▶ _Action item_:
The answer must consist of each line of the records below that contains the string "size".

▶ _Raw data_:

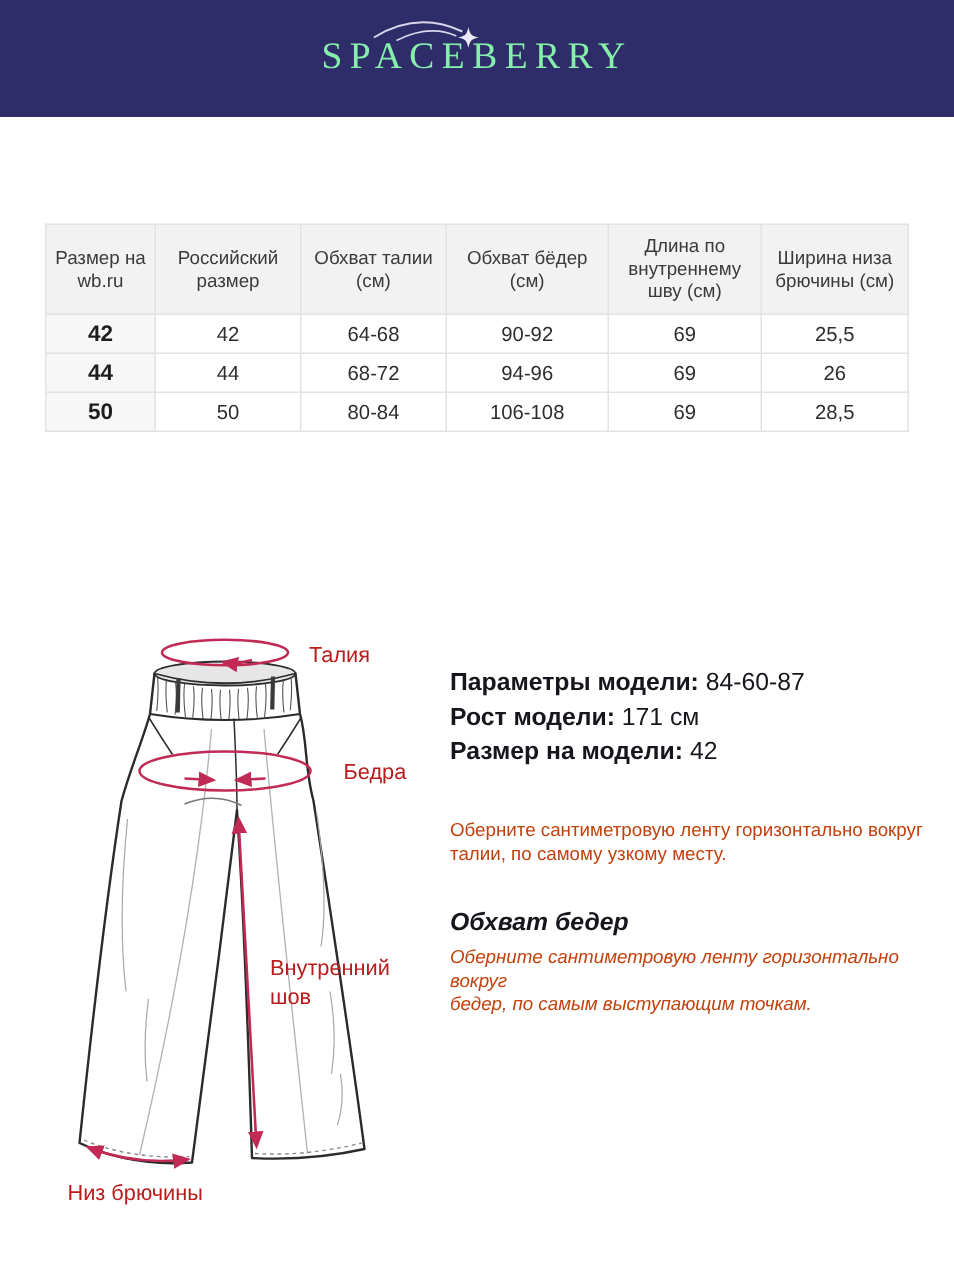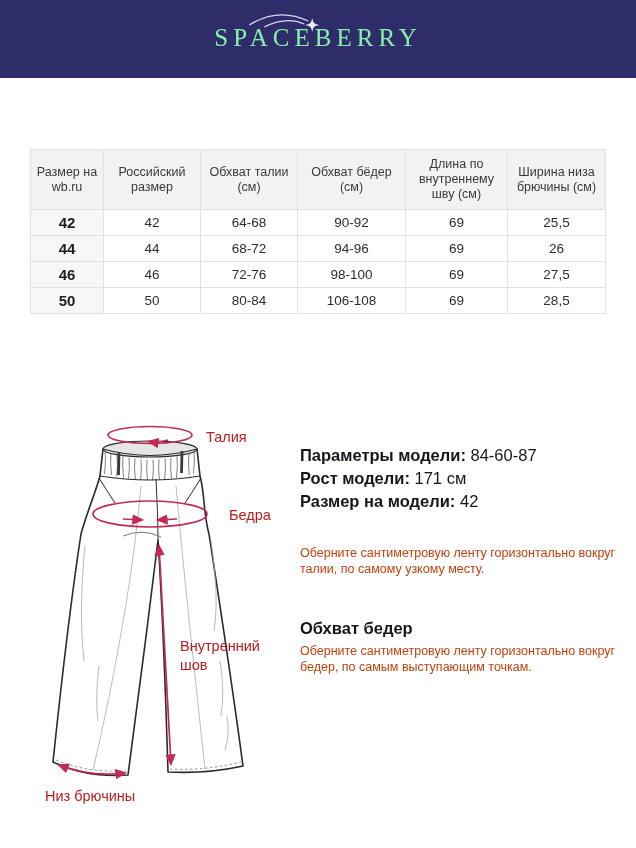--- a/index.html
+++ b/index.html
@@ -92,14 +92,6 @@
         <td>26</td>
       </tr>
       <tr>
-        <td class="first">46</td>
-        <td>46</td>
-        <td>72-76</td>
-        <td>98-100</td>
-        <td>69</td>
-        <td>27,5</td>
-      </tr>
-      <tr>
         <td class="first">50</td>
         <td>50</td>
         <td>80-84</td>

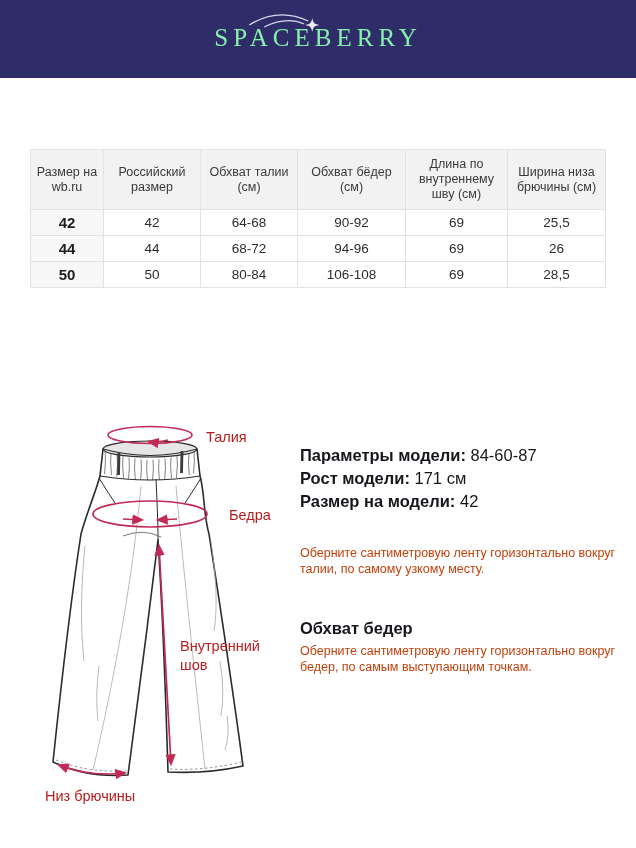--- a/index.html
+++ b/index.html
@@ -35,7 +35,7 @@
   .model-info{position:absolute;left:300px;top:444px;width:320px;font-size:16.5px;line-height:23px;color:#16161c;}
   .model-info .lbl{font-weight:bold;}
   .guide{position:absolute;left:300px;width:322px;}
-  .g0{top:546px;} .g1{top:619px;} .g2{top:694px;}
+  .g0{top:546px;} .g1{top:606px;font-style:italic;} .g2{top:694px;}
   .guide h3{margin:0 0 6px 0;font-size:16.5px;font-weight:bold;color:#16161c;}
   .guide p{margin:0;font-size:12.5px;line-height:15.5px;color:#c2410c;white-space:pre-line;}
 </style>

▶ _Expected answer_:
   .model-info{position:absolute;left:300px;top:444px;width:320px;font-size:16.5px;line-height:23px;color:#16161c;}
   .guide h3{margin:0 0 6px 0;font-size:16.5px;font-weight:bold;color:#16161c;}
   .guide p{margin:0;font-size:12.5px;line-height:15.5px;color:#c2410c;white-space:pre-line;}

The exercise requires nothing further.